Some of the steam may condense near the steam/oil interface 80,
which serves as a driving fluid front for the driving operation.
The interstitial water 82 may generally descend along the steam/oil
interface to a location adjacent to the bottom of the vertical
wells. The steam/oil interface or front during the driving process
may be compared to a plurality of widening mushrooms each centered
at an individual vertical well, with the steam layer adjacent the
rock formation 15 forming the cap of the mushrooms. Alternatively,
the steam/oil interface during the driving process may be viewed as
a widening cone at each vertical injection well in conjunction with
an increasingly thick steam cap driving the oil downward.
In this manner, oil may be effectively driven from the formation.
Even though the formation 16 may contain lenses 84, 86, 88 and 90
which are generally impregnable to fluid flow, these lenses will
not significantly affect recovery of oil utilizing the vertical
drive in process, since the driving force of the steam will force
the oil around the lenses and the steam will then engulf the
lens.
A significant advantage of the vertical wells 31-38 is that the
viscosity of the oil within the lower half of the formation is
reduced by the injected steam and maintained at a reduced level
during the driving process. Thus, extending the vertical wells into
the lower portion of the formation may enable the oil to be more
easily driven from the formation than if the vertical wells
terminated near the top of the formation and the driving process
commenced when the lower portion of the formation was "cold."
Another advantage of the downward extending vertical wells 31-38 is
that oil is, to some extent, moved horizontally during the steam
driving process. This directs the oil toward the recovery laterals,
so that oil in the lower portion of the formation between adjacent
laterals may also be effectively recovered.
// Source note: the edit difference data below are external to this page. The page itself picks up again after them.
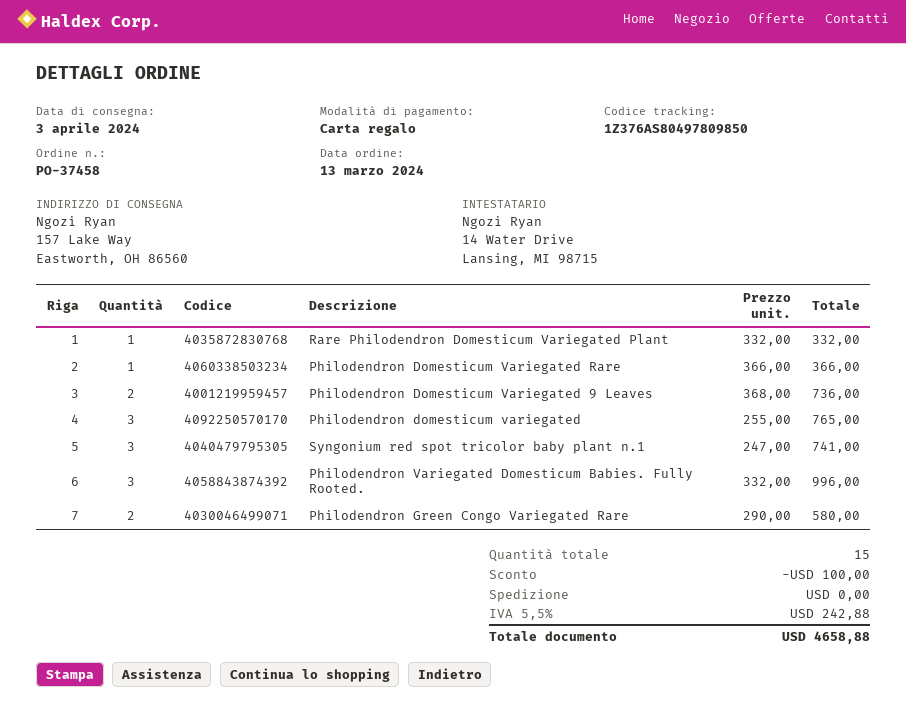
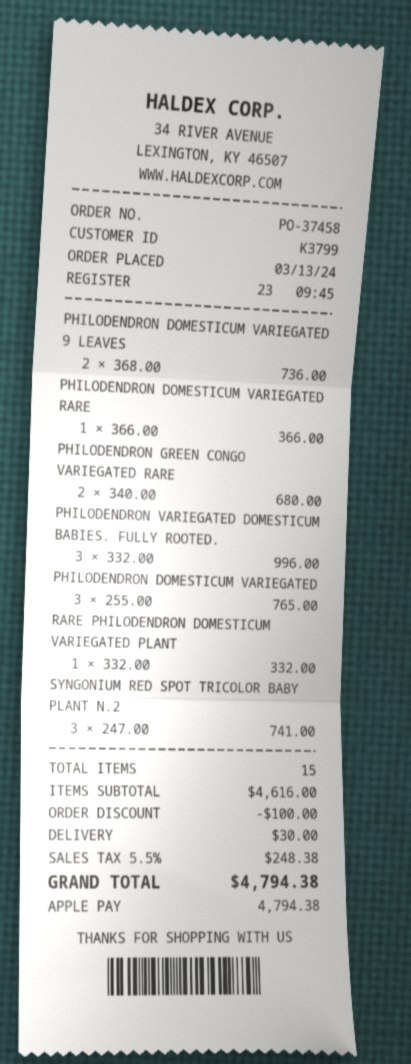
payment method: gift card -> Apple Pay
Syngonium red spot tricolor baby plant n.1: 3 x 247.00 = 741.00 -> none
Philodendron Green Congo Variegated Rare: 2 x 290.00 = 580.00 -> 2 x 340.00 = 680.00
SYNGONIUM RED SPOT TRICOLOR BABY PLANT N.2: none -> 3 x 247.00 = 741.00
shipping: 0.00 -> 30.00
tax: 5.5% = 242.88 -> 5.5% = 248.38
total: 4658.88 -> 4794.38

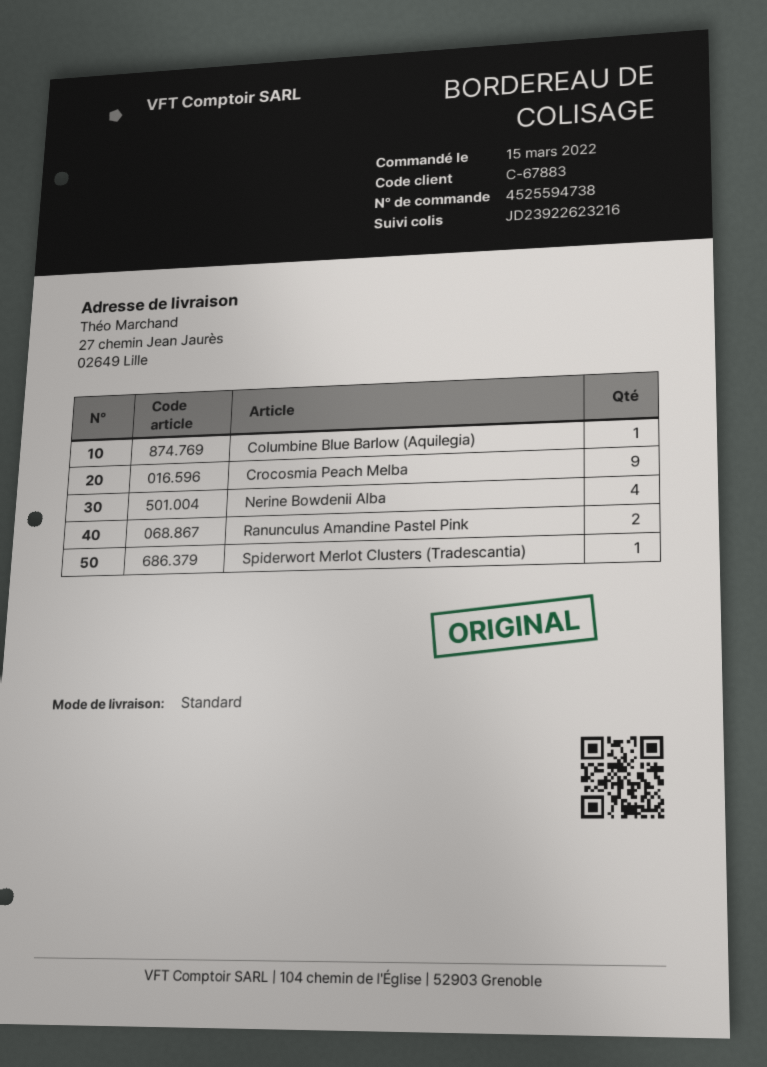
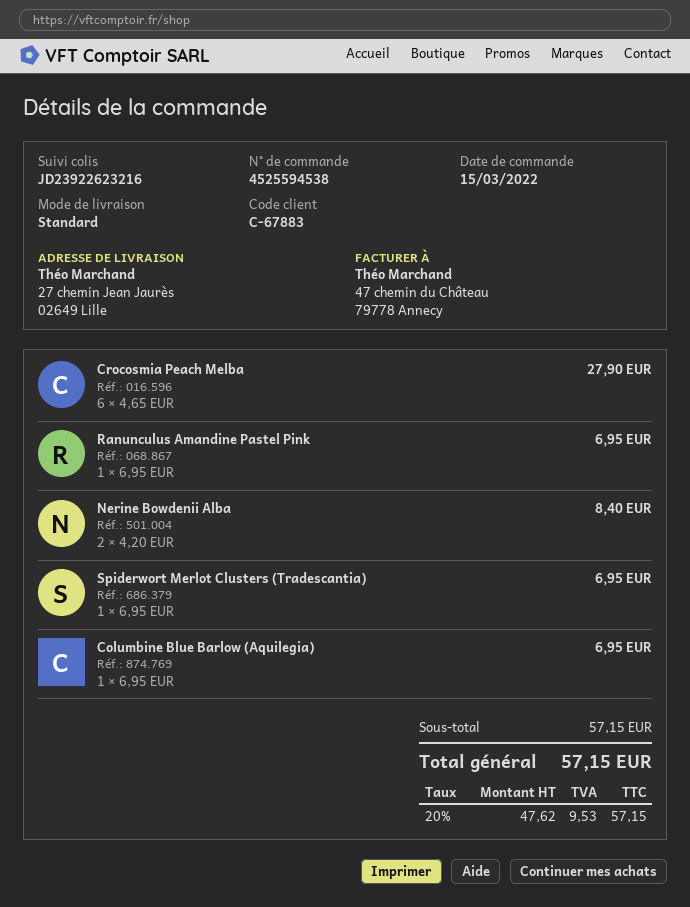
order number: 4525594738 -> 4525594538
Crocosmia Peach Melba: 9 -> 6
Nerine Bowdenii Alba: 4 -> 2
Ranunculus Amandine Pastel Pink: 2 -> 1

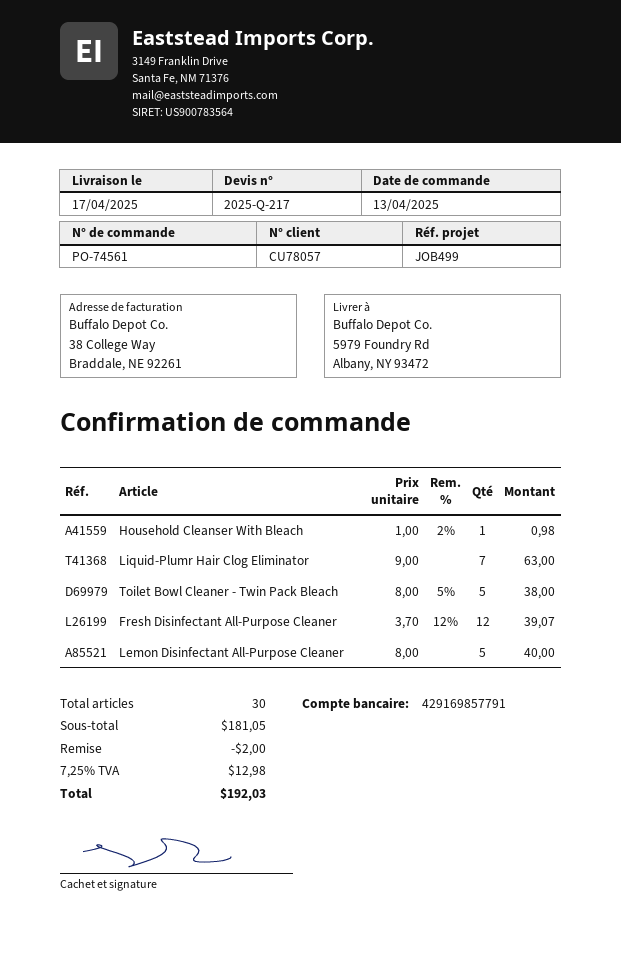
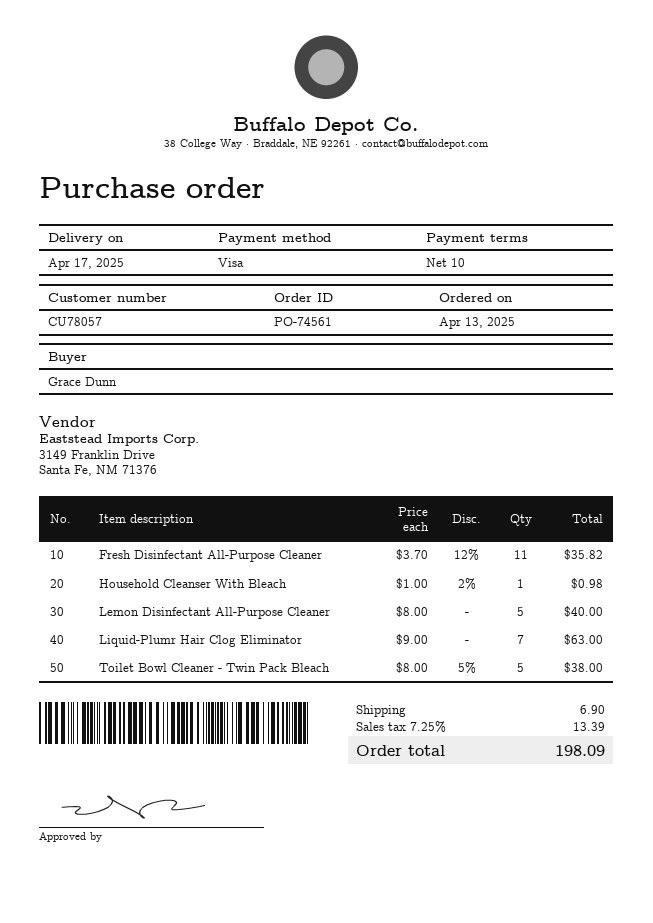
Fresh Disinfectant All-Purpose Cleaner: 12 x 3.70 - 12% = 39.07 -> 11 x 3.70 - 12% = 35.82
discount: 2.00 -> none
shipping: none -> 6.90
tax: 7.25% = 12.98 -> 7.25% = 13.39
total: 192.03 -> 198.09

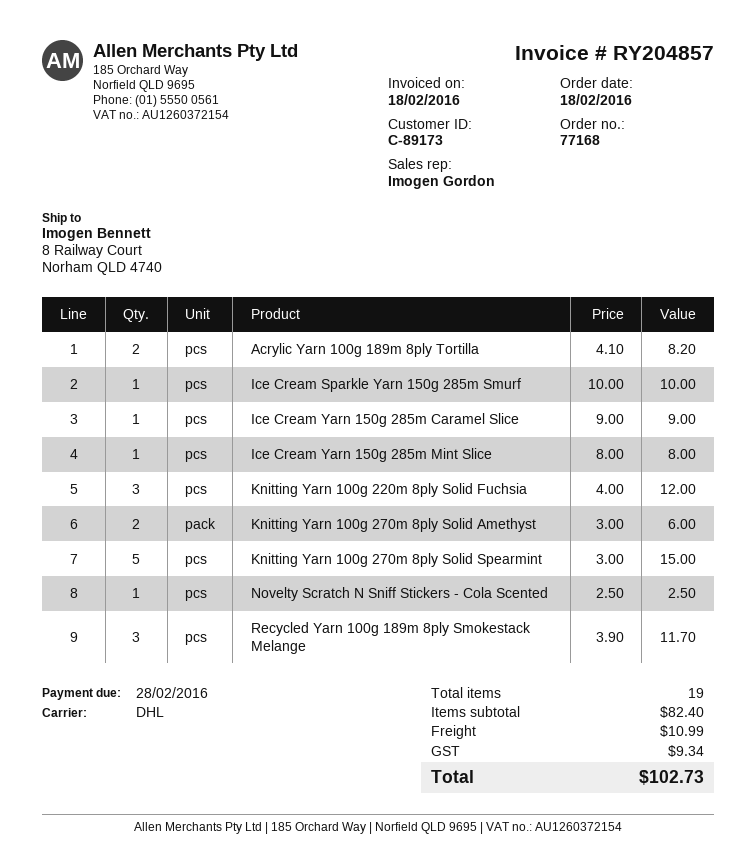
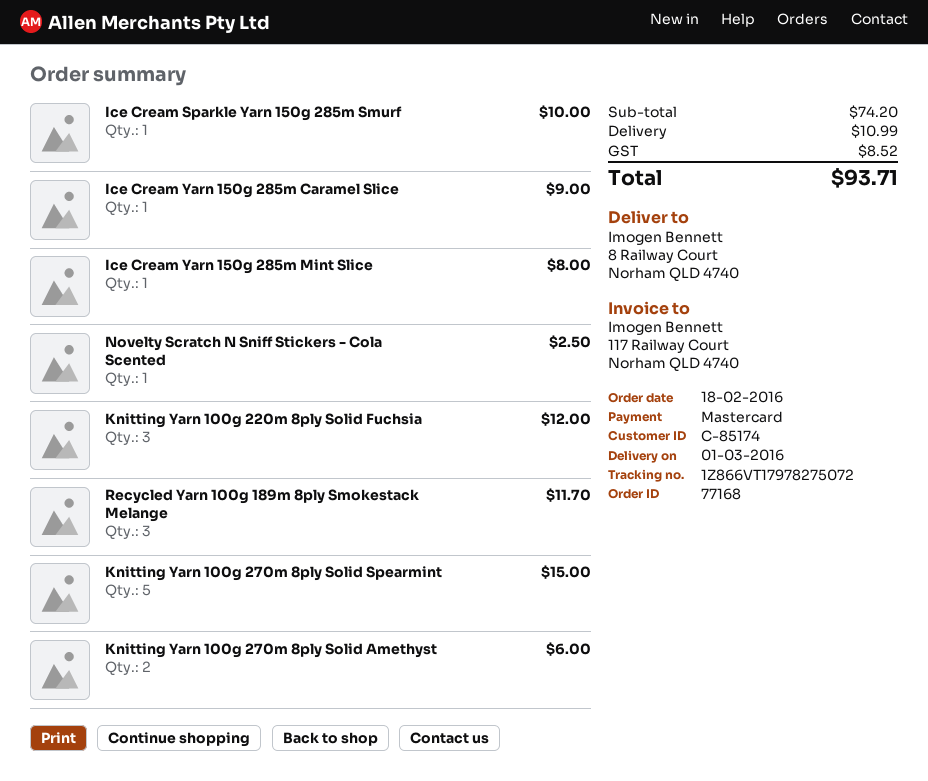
customer number: C-89173 -> C-85174
Acrylic Yarn 100g 189m 8ply Tortilla: 2 for 8.20 -> none
subtotal: 82.40 -> 74.20
tax: 9.34 -> 8.52
total: 102.73 -> 93.71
As stated above, the present invention may be effectively employed
by utilizing a driving fluid and driving the oil vertically toward
recovery laterals. In a vertical driving technique, the pressure
gradient within the formation may be altered by the injected fluid
to force the oil toward the recovery lines. Because of the weight
of the oil in the formation, the pressure near the upper section of
the formation will generally be less than the pressure in the lower
portion of the formation. By way of illustration and referring to
FIG. 1, if a formation 16 were 60 feet thick and the pressure at
the top of the formation just below the layer 15 was 15 PSIg, the
pressure at the bottom of the formation adjacent to the layer 17
may typically be 40 PSIg because of the pressure gradient of the
oil in the formation 16.
According to the vertical steam driving techniques discussed
herein, drawing the oil from the recovery lines 21-28 will produce
a pressure differential sufficient to force or drive the oil
vertically. Preferably, a pressure differential of 100 PSI or more
is achieved during the driving process between the pressure at the
place of injection and the pressure at the place of recovery within
the formation. The preferred pressure differential will vary
depending on specific characteristics of the oil and the formation,
and typically a pressure differential of 200 PSI to 400 PSI will be
desired. The maximum pressure at the place of injection is
generally limited for safety reasons to 1 PSI per foot of
overburden. For instance, if the rock layer 15 is 400 feet below
the surface 14, it may be desired to limit the pressure of the
injected steam in the upper portion of the formation 16 to 400
PSI.
Vertical drive, according to the present invention, may be properly
utilized without concern for gravity override, even with injection
rates far exceeding the injection rate employed in conventional
horizontal drive techniques. In the embodiment described above, the
density contrast between the oil and the injected fluid is
deliberately utilized during the driving operation to increase the
efficiency of the recovery processes, while the same density
contrast may result in gravity override in horizontal drive
operations thereby decreasing the efficiency of horizontal drive
recovery processes. Also, since the oil is being driven vertically
downward, the likelihood of viscous fingering during the driving
operation is substantially eliminated since (a) a uniform blanket
of driving fluid is formed at the top of the formation, (b) the
interstitial water 82 acts, in part, as a face for driving the oil
downward in the formation, and (c) the oil is being driven
vertically downward, and the injected fluid will not tend to pierce
through the formation 16 because the injected fluid is less dense
than the oil below the injected fluid. Further, as explained below,
viscous fingering prior to the driving operation increases the
efficiency of the recovery process according to the present
invention, rather than being detrimental to the recovery efficiency
as in horizontal drive techniques.
A vertical drive operation according to the present invention
benefits from a greater steam/oil interface area than that commonly
associated with horizontal driving techniques. For instance, when
conventional horizontal drive between vertical wells is utilized in
a formation 60 feet thick, the area or face of the driving
formation is typically approximately 12,500 square feet per acre.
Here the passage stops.